Every peepshow sink reads its config from env vars and receives a single JSON payload on stdin. An LLM agent (Claude Code, Cursor, Windsurf, Gemini, Codex) can drive the Databricks sink automatically when three things are true:

  • the env vars below are exported in the agent's shell (or a project .env it can load),
  • the peepshow CLI is on PATH — install with npm i -g peepshow,
  • a peepshow auto-sink is registered for the run (optional but recommended — makes invocation zero-argument).

1. Set the environment

# Add to ~/.zshrc, ~/.bashrc, or a project .env the agent can load
export DATABRICKS_URL="..."
export DATABRICKS_TOKEN="..."
export DATABRICKS_WAREHOUSE_ID="..."

2. Register as an auto-sink

peepshow sinks add databricks
peepshow sinks add databricks --when extension=mp4,mov

3. Example LLM session

You → drop a .mov into Claude Code.

Claude → auto-invokes /peepshow:slides ./clip.mov. peepshow extracts frames + audio, the Databricks sink forwards the run to the configured database.
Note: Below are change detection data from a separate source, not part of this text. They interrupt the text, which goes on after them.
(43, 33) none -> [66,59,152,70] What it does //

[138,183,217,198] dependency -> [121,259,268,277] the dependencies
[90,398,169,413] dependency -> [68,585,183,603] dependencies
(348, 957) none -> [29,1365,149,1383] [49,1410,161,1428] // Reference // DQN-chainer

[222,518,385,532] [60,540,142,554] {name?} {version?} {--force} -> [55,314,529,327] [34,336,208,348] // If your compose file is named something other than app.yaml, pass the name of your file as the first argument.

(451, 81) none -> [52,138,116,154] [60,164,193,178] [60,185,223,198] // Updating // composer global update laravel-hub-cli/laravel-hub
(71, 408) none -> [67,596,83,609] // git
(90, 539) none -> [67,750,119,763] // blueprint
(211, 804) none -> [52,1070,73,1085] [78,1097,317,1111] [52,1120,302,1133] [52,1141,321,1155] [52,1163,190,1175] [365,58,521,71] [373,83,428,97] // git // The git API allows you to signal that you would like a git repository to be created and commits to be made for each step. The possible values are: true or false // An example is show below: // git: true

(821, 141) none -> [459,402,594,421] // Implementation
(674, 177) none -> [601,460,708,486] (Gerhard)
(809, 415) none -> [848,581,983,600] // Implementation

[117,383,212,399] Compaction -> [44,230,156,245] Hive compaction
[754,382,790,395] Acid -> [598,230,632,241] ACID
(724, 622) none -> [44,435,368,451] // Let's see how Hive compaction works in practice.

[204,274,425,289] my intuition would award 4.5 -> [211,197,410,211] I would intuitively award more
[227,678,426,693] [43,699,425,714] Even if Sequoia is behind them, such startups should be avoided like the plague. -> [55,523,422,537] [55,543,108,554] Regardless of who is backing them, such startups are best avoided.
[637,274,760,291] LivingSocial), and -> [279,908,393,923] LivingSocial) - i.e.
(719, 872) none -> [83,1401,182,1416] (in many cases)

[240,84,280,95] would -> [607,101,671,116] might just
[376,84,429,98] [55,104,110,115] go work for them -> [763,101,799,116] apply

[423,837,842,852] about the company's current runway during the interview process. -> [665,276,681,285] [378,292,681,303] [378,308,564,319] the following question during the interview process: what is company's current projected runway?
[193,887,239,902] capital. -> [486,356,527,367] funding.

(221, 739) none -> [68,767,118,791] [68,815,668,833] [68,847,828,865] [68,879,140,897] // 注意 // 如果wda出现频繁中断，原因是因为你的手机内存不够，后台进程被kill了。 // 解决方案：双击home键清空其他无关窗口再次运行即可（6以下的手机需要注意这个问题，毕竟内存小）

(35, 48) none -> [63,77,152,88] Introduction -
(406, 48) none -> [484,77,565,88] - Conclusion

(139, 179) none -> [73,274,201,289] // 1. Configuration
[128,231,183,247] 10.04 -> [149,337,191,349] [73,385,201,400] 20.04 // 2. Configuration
Claude replies with a summary and a link to the created record.

The transcript rides along in the payload whenever the audio pass transcribes successfully.

Write your own

A sink is any executable that reads the --emit json payload on stdin. Shell, Node, Python, Go — the spec's in docs/PLUGINS.md. Register persistent ones with peepshow sinks add-cmd 'your-command'.